__TASK PROMPT__
Copy all entries verbatim and keep any pictures out of the copy.

(Records from a collection)
☆ ☆ ☆

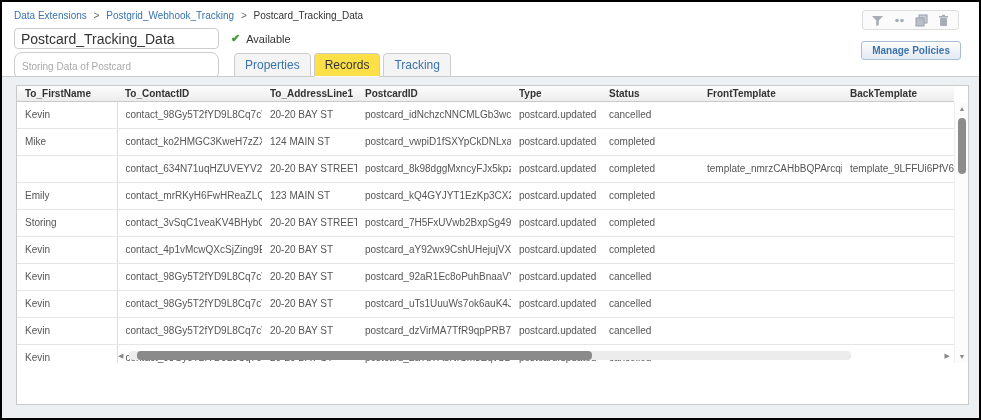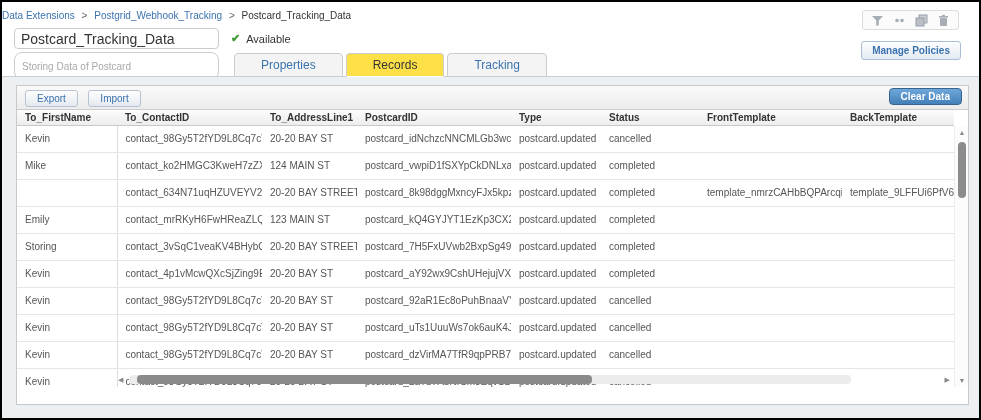"Data Extensions >" .breadcrumb { left: 0 -> 12px }
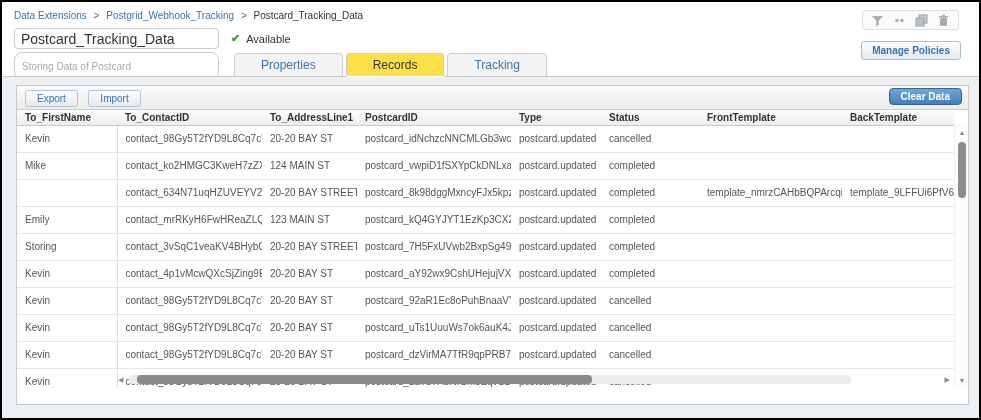"Properties" .tab { padding: 0 26px -> 0 10px }
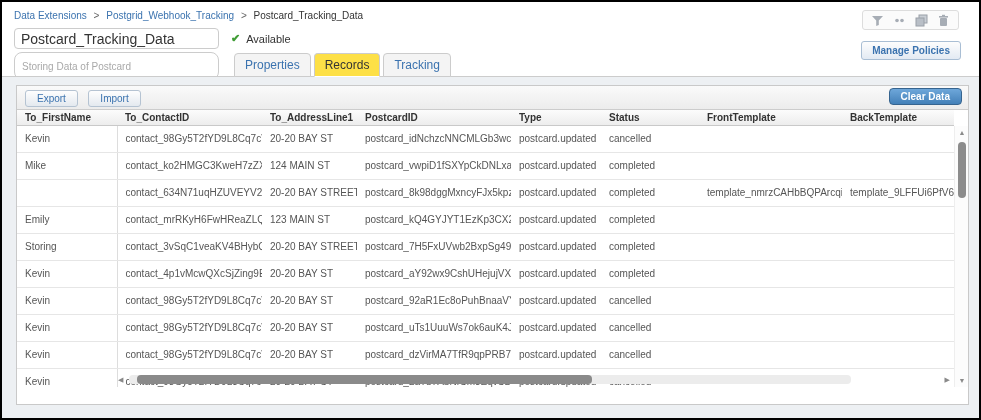"Export Import" div.toolbar { html: <div> <button>Export</button> <button>Import</button> <button>Clear Data</button> </div> -> none }
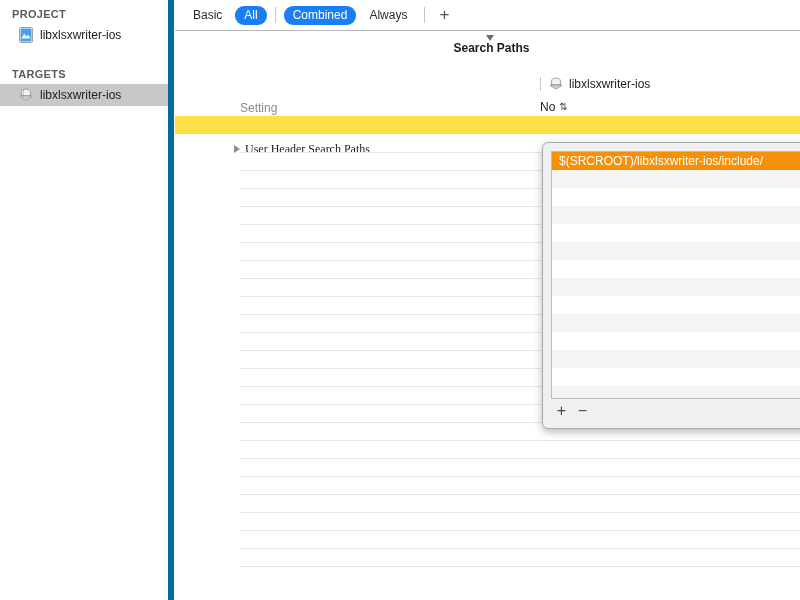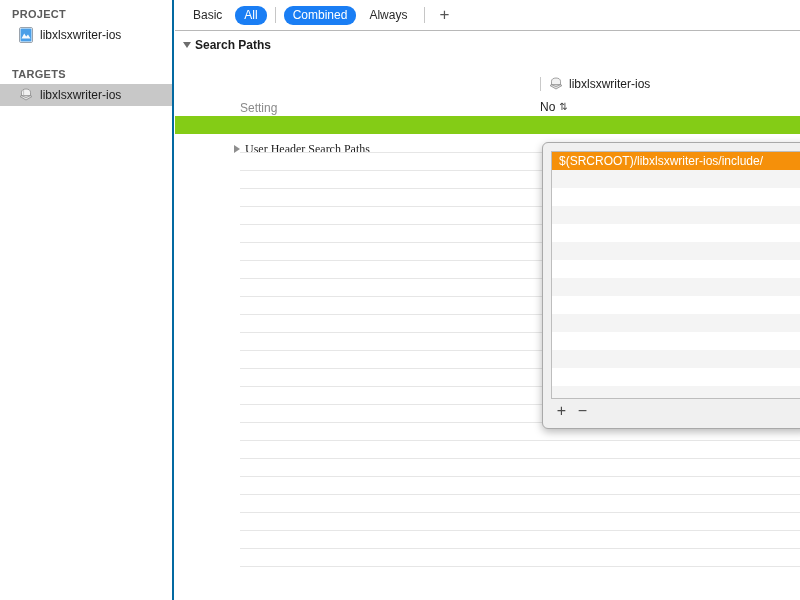"PROJECT" #sidebar { border-right: 2px solid #0369a1 -> 6px solid #0369a1 }
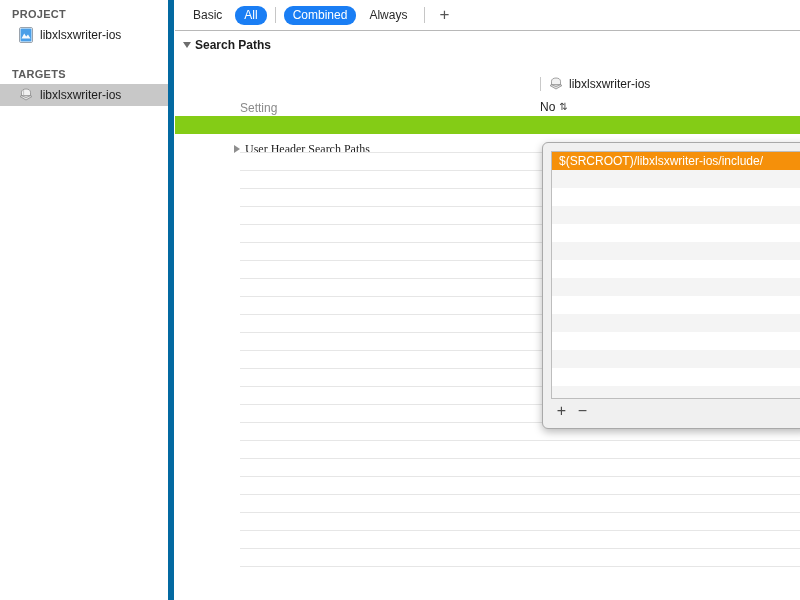"Search Paths" #section-head { flex-direction: none -> column }
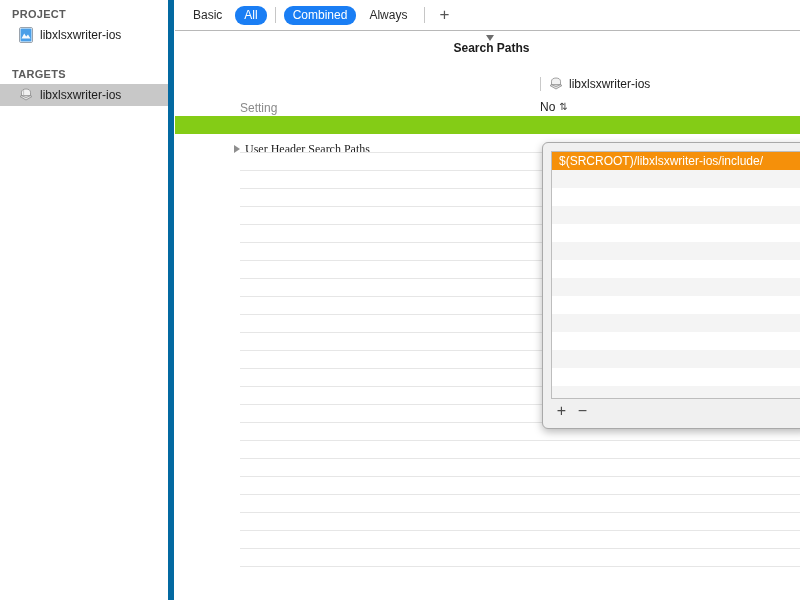"User Header Search Paths" .row-sel { background: #84cc16 -> #fde047 }
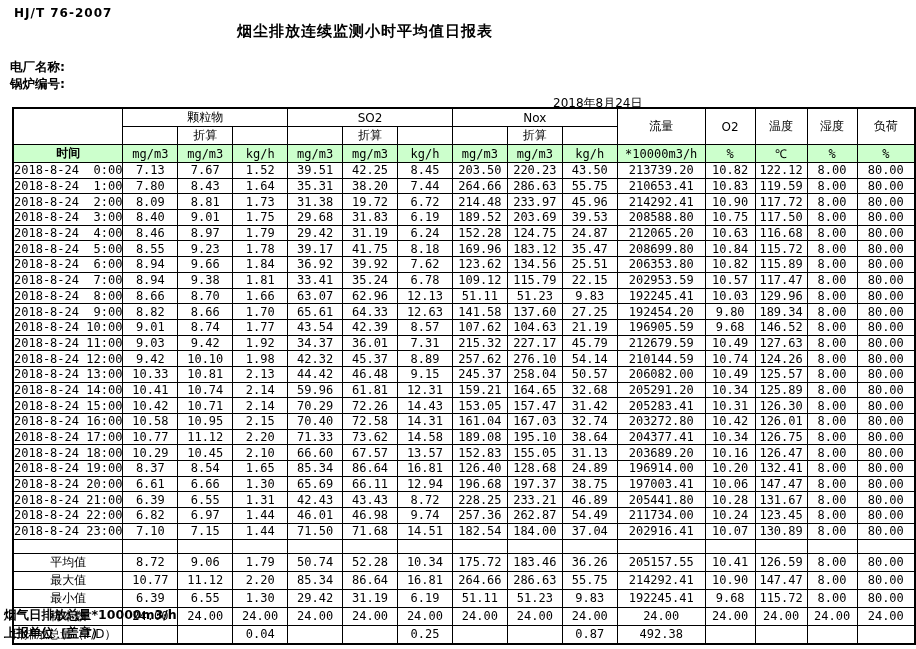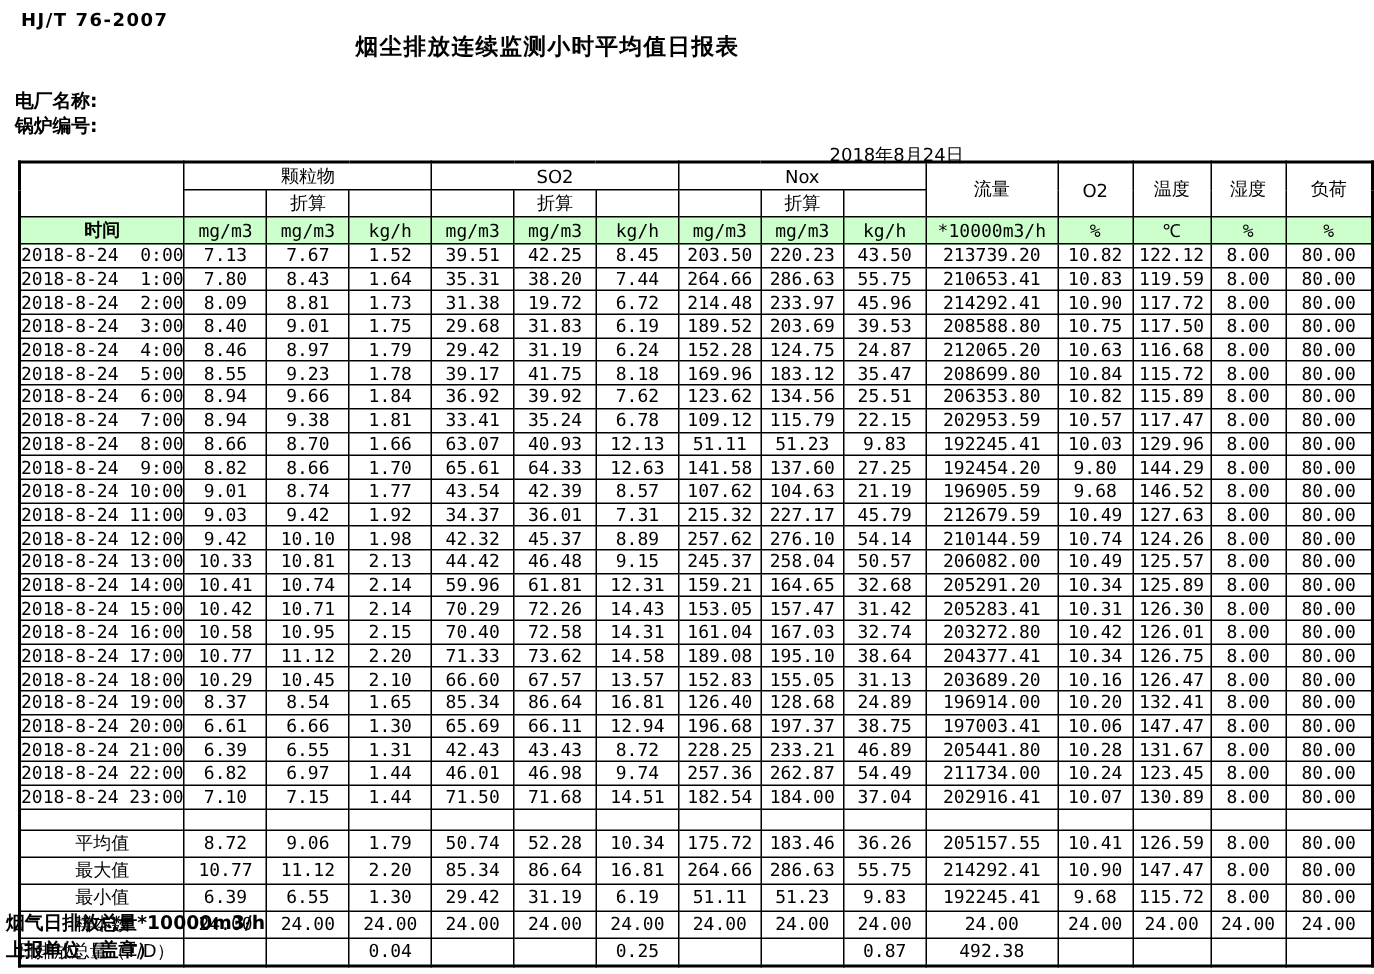"40.93" td.num-cell { text: 40.93 -> 62.96 }
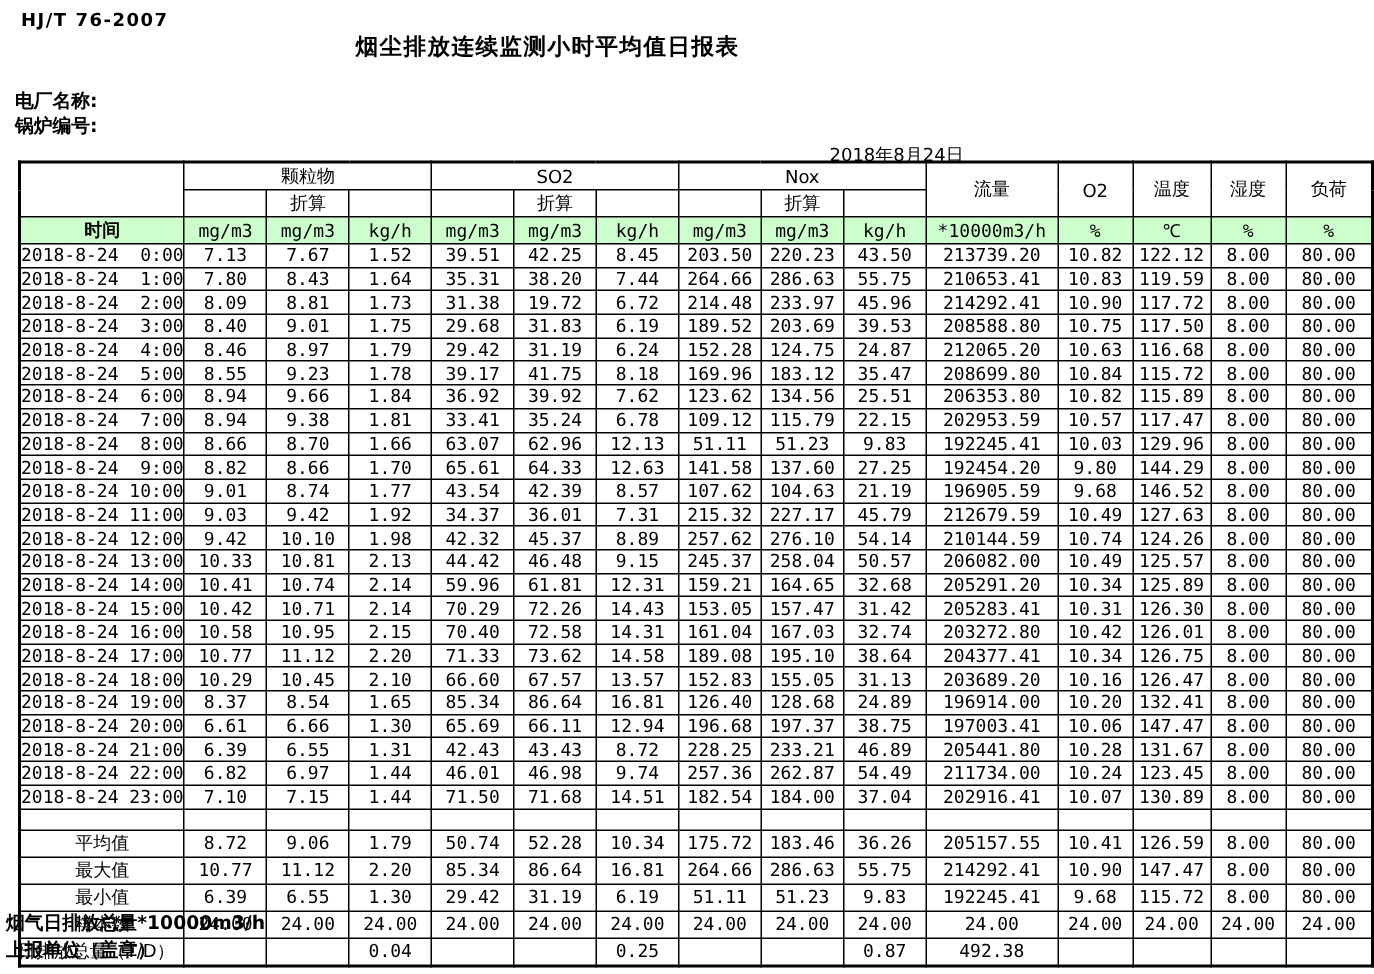"144.29" td.num-cell { text: 144.29 -> 189.34 }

☆ ☆ ☆

__RESPONSE BOX__
"Data Extensions >" .breadcrumb { left: 0 -> 12px }
"Properties" .tab { padding: 0 26px -> 0 10px }
"Export Import" div.toolbar { html: <div> <button>Export</button> <button>Import</button> <button>Clear Data</button> </div> -> none }
"PROJECT" #sidebar { border-right: 2px solid #0369a1 -> 6px solid #0369a1 }
"Search Paths" #section-head { flex-direction: none -> column }
"User Header Search Paths" .row-sel { background: #84cc16 -> #fde047 }
"40.93" td.num-cell { text: 40.93 -> 62.96 }
"144.29" td.num-cell { text: 144.29 -> 189.34 }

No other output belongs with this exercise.